The next morning at home I found the card. It was in a school notebook that apparently I had not opened for several days. It was a valentine, one of those little cut-out third-grade sorts, showing a blushing little boy and a girl with mary jane shoes and a big red heart between them and the words “I LOVE YOU.” And as third-graders—and high-schoolers—often do, the sender had signed it in code:
15
She gave everybody in school a card. That was my first thought.
When I saw Kevin at school, I was about to ask him, but I pulled back. I waited until lunch. I tried to be casual. I slipped it in with the only thing that mattered that day. The school was in mourning. The game. The loss. The tomato. Oh yeah, incidentally, speaking of Stargirl: “Did you happen to get a card?”
He looked at me funny. “She gave them to her homeroom, I heard.”
“Yeah,” I said, “that’s what I heard, too. But was that all? Didn’t she give them to everybody else?”
He shrugged. “Not to me. Why? You get one?”
He was looking away across the lunchroom, biting into his sandwich, yet I felt he was grilling me. I shook my head. “Oh no, just wondering.”
Actually, I was sitting on the card. It was in the back pocket of my jeans. Meanwhile, all eyes in the lunchroom were on Stargirl. I think we half expected to see traces of red still clinging to her face. She sat at her usual table with Dori Dilson and several other friends. She seemed subdued. She did not play her ukulele. She did not play with her rat. She just ate and talked with the girls at her table.
As the lunch period was ending, she got up but did not head straight for the exit. Instead she detoured in the direction of my table. I panicked. I jumped up, grabbed my stuff, blurted “Gotta go,” left Kevin with his mouth hanging, and took off. Not fast enough. Halfway to the door I heard her behind me: “Hi, Leo.” My face got warm. I was sure every eye was turned to me. I was sure they could all see the card in my pocket. I pretended to look at the clock. I pretended I was late for something. I ran from the lunchroom.
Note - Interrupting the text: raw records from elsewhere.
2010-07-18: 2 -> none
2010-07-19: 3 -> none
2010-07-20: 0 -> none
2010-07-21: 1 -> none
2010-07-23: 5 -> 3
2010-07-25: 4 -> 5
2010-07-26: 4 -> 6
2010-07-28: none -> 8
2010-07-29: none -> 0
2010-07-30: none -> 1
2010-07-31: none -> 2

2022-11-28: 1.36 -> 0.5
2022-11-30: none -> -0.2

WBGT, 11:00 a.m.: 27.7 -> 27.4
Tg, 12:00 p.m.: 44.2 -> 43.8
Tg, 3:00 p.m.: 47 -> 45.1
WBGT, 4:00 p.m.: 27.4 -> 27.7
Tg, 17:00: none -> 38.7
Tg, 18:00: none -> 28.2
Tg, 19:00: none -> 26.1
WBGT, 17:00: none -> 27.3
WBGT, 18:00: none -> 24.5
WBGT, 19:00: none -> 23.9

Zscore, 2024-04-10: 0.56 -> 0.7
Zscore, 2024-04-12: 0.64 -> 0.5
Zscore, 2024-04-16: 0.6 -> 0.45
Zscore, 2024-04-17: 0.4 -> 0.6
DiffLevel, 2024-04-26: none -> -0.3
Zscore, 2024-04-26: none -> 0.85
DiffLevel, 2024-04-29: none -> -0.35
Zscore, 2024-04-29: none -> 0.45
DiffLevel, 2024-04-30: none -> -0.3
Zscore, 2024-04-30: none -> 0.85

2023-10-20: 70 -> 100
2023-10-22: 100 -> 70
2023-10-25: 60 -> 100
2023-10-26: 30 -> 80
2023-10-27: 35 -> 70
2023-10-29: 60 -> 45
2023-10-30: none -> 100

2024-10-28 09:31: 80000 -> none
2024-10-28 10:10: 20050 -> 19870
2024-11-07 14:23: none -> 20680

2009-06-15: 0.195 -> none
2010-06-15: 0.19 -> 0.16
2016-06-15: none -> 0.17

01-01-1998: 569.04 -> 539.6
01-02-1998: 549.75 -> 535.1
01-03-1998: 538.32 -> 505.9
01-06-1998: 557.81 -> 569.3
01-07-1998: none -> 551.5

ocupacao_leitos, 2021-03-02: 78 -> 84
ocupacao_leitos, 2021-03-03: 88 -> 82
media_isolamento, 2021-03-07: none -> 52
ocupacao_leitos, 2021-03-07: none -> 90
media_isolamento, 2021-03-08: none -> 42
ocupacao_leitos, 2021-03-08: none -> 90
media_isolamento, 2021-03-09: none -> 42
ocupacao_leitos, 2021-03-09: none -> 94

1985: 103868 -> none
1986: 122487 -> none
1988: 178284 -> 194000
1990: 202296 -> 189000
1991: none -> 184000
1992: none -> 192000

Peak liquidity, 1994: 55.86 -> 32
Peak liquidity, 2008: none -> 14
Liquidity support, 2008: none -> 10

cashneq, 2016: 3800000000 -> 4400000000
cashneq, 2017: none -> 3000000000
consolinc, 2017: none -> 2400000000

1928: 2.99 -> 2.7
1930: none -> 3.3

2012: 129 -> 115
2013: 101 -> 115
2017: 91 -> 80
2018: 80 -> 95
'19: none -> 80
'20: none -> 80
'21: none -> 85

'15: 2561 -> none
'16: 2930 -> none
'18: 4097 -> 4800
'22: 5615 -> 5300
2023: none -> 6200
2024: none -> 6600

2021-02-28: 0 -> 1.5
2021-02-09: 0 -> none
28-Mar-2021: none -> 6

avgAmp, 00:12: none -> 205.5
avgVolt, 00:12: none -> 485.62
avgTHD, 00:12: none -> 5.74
I lurked in the shadows for the rest of the day. I went straight home after school. I stayed in my room. I came out only for dinner. I told my parents I had a project to do. I paced. I lay on my bed and stared at the ceiling. I stared out the window. I laid the card on my study desk. I picked it up. I read it. I read it. I read it. I played “Hi, Leo” over and over in my head. I tossed darts at the corkboard on the back of my door. My father called in, “What’s your project, darts?” I went out. I drove around in the pickup. I drove down her street. At the last intersection before her house, I turned off.